Aqsa Sarwara, Rabia Nawaza’b*, Saba Batoola, Muhammad Shahidb, Areena Aftaba, Kainat Ahmeda, Aneesa Naseera, Anum Ajmalc, Uqba Mehmooda

aDepartment of biological sciences, Superior University, Raiwind road, Lahore.

bCenter of excellence in molecular biology, university of the Punjab, Lahore.

cDepartment of Zoology, University of the Punjab, Lahore.

Received: 19-Jan-2022 / Revised and Accepted: 2-March-2022 / Published On-Line: 01-May-2022



HCV is a life-threatening disease that causes several liver disorders such as liver fibrosis, cirrhosis, and hepatocellular carcinoma (HCC)-second leading type of cancer. Although directing acting antivirals (DAAs) are showing some promising results, despite the liver complications caused by HCV are likely to persist in near future. HCV induced HCC is a slowly progressing multiple step process. This carcinogenesis is acquired over the years via production of a cirrhotic tissue microenvironment. Some cellular proteins and eukaryotic translation initiators were seen to increase translation of HCV polyprotein precursor and hence intracellular replication of viral gene. Which in turn upsets the regulation of several cytokines leading to cytokine storm in the liver and peripheral blood mononuclear cells (PBMCs). This plays a role in liver disease progression, thus signifying role of PBMCs in HCC induction over time.

Keywords: HCV, HCC, PBMC, disease progression, liver


Hepatitis C virus (HCV) is the major factor causing severe hepatitis and liver disease [1]. HCV affects over 170 million people worldwide and over 16 million in Pakistan.

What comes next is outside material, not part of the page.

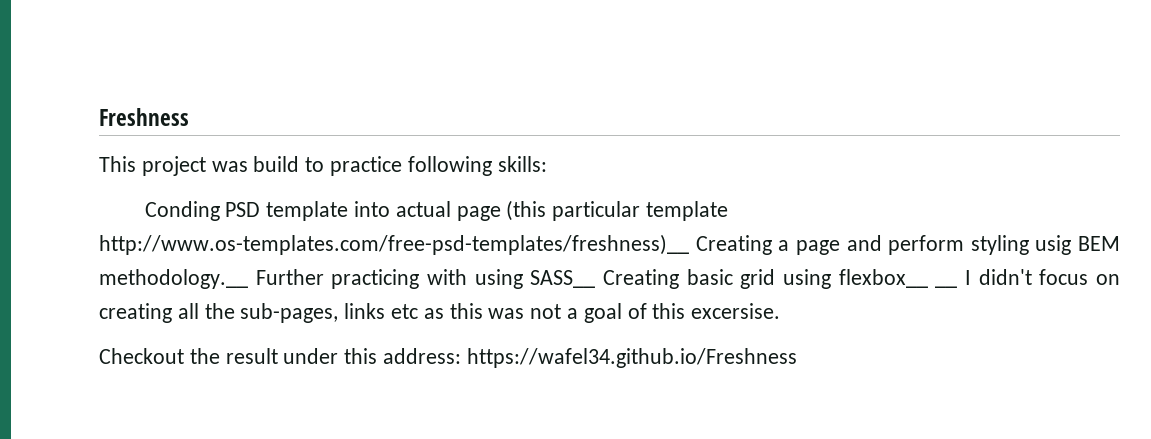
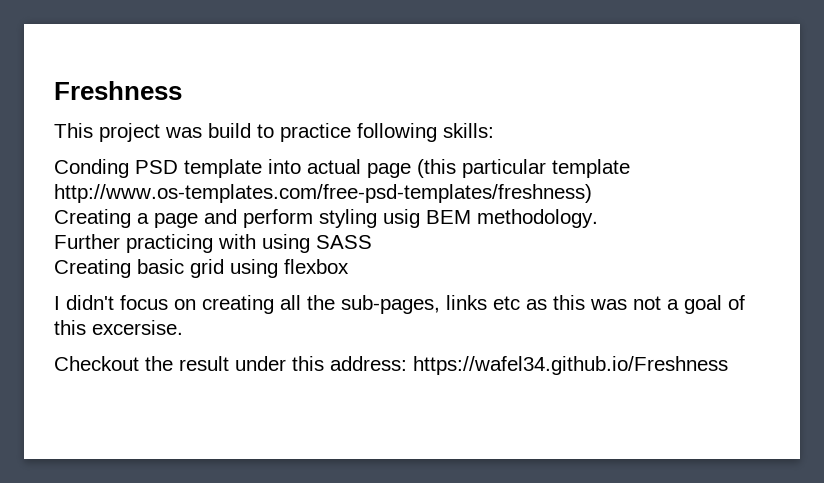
[99,234,689,255] http://www.os-templates.com/free-psd-templates/freshness)__ -> [54,184,592,203] http://www.os-templates.com/free-psd-templates/freshness) //
[99,269,248,289] methodology.__ -> [477,209,598,228] methodology. //
[530,270,596,288] SASS__ -> [316,235,372,249] SASS //
[838,269,958,288] flexbox__ __ -> [284,259,349,274] flexbox //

HCV infection spreads mostly through blood-to-blood contact [2]. HCV serum was isolated from the person with

none-A and none-B hepatitis [3]. Choo et al in 1989 described the family of HCV; he explained that it belongs to the family of Flabiviridae [4]. In the cytoplasm of hepatocytes, HCV can cause infection and regulate but it is not cytopathic rapid production and continuous cell-cell separating may cause infection along with the absence of T cells immune response to HCV, the rate of HCV replication is between 10 raised to power 10 to 10 raised to power, 12 virions per day, and their estimated half-life is 2 to 3 hours [5]. They have 50 sub-types from the six known genotypes [6].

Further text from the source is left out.